Notably, although both young and older adults exhibited neural recruitment of dmPFC during social evaluation, we cannot establish whether both groups similarly generated impressions without corresponding behavioral data from the present study. However, previous behavioral findings support the idea that the generated impressions may indeed be similar and that if anything, older adults may show more consistent use of behavioral information than young. For instance, older adults assess diagnostic behavioral material to a greater extent than young in some circumstances (Hess & Auman, 2001
; Hess, et al., 2005
). Furthermore, recent work has also found that older adults infer target traits more accurately than young (Cassidy & Gutchess, in press
It is important to note that the potential age-related preservation of the neural correlates of social evaluation may not extend to all aspects of social cognition. Although our study extends research on self-referencing (Gutchess, et al., 2007
) and theory of mind (Castelli, et al., 2010
), supporting age-invariance in brain function during these social tasks, functional impairments may not become apparent until these social processes are studied under different task conditions. Future work must not only test the reliability of this finding using different contexts (e.g., cognitive load), to assess the extent of preserved functionality within these brain regions, but also test the extent to which older adults can remember these impressions. While findings showing that the recruitment of neural regions underlying impression formation is relatively stable with age are important, this information cannot be used to anticipate the future behaviors of others unless the impressions are successfully encoded into memory. Although some work (Todorov & Olson, 2008
) suggest that the ability to remember impressions is age-invariant, other research has demonstrated that older adults receive disproportionate benefits in memory when evaluating relationship-based questions after forming impressions (Cassidy & Gutchess, in press
). This suggests that the regions underlying the successful retrieval of impressions might depend on how individuals orient to information at encoding. The hypothesis that memory for impressions is preserved with age, however, needs to be tested using fMRI in a subsequent memory paradigm to extend the current work and clarify how the engagement of the neural correlates of social evaluation may change with healthy aging.

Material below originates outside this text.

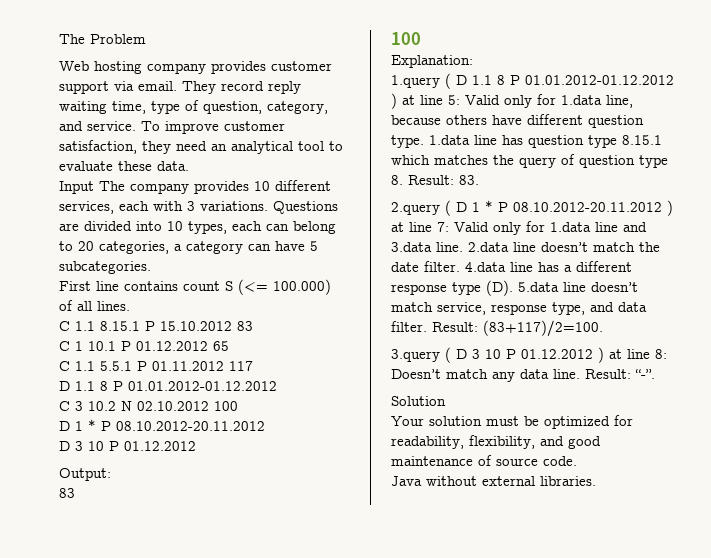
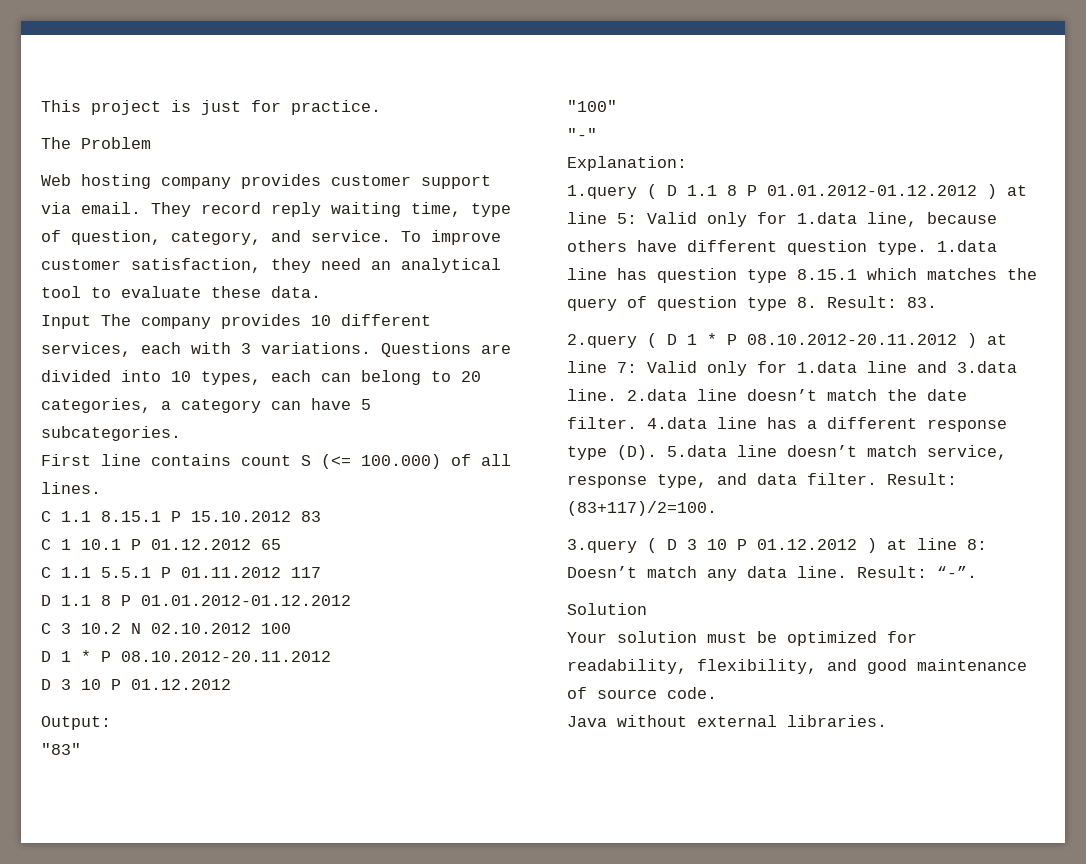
(59, 39) none -> [41,100,381,115] This project is just for practice. //
[59,488,75,498] [391,32,421,45] 83 // 100 -> [41,743,81,755] [567,100,617,112] [567,128,597,140] "83" // "100" // "-"

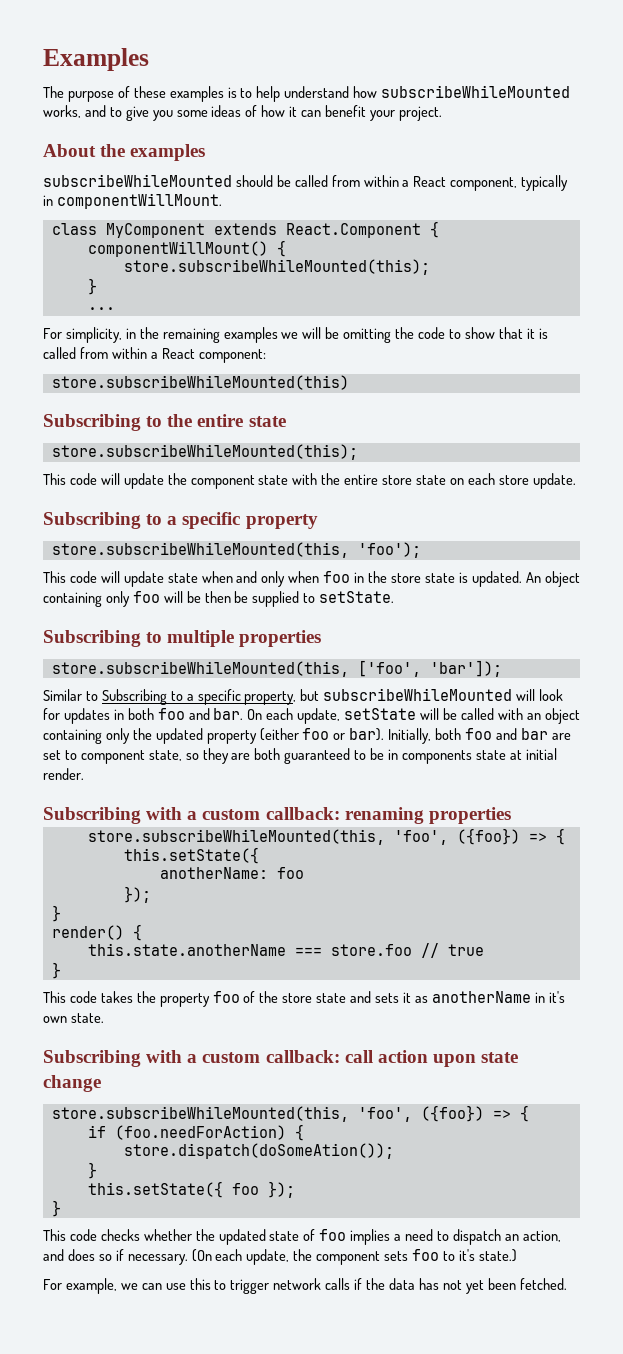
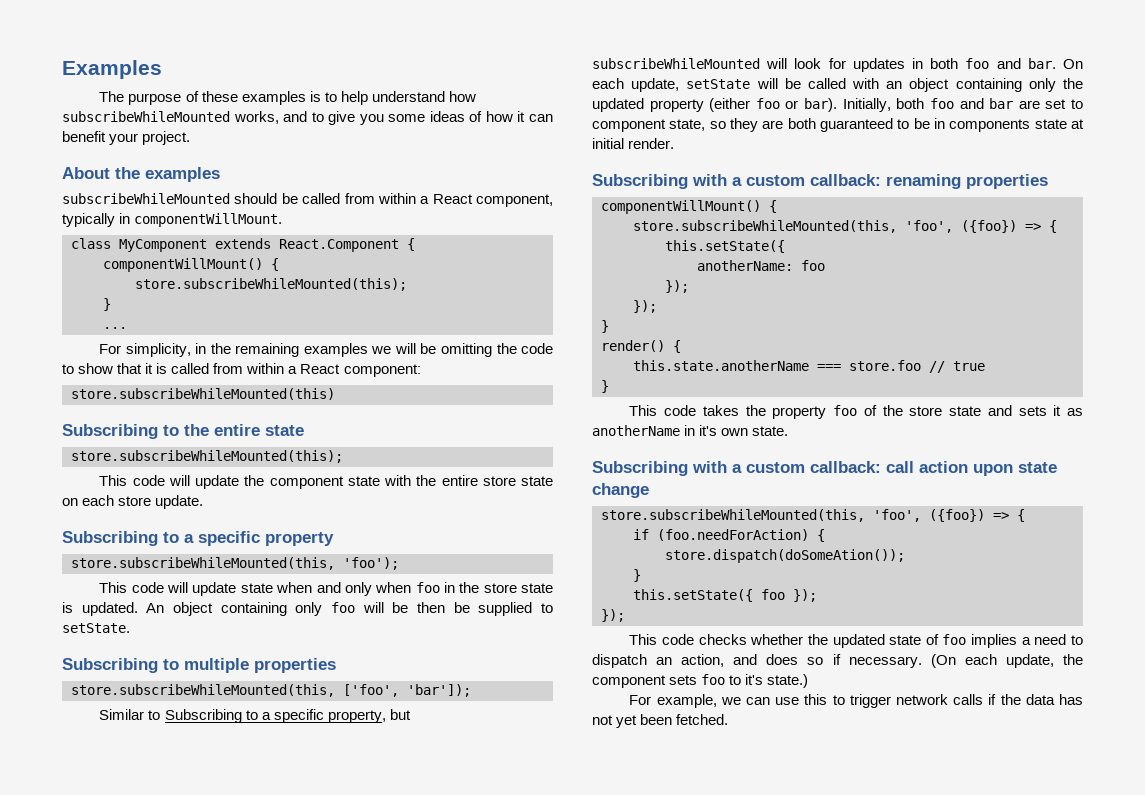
(511, 815) none -> [601,200,777,214] // componentWillMount() {
(151, 894) none -> [633,300,657,313] // });
[51,1200,61,1217] } -> [601,609,625,622] });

These findings add to a burgeoning literature on the social neuroscience of aging, and provide the first evidence that with advancing age, the neural underpinnings of social evaluation may remain functionally intact. These findings show that functionality in brain regions underlying social cognition may be preserved with age, in contrast to influential work showing age-related functional decline and compensatory mechanisms (Cabeza, et al., 2002
; Hedden & Gabrieli, 2004
). Importantly, we also show that age-related changes to socioemotional goals may modulate the recruitment of regions within this social processing network. Future work can clarify how aging impacts how the impressions underlying these social judgments are transferred into memory, and how aging may affect the neural substrates of other social decisions.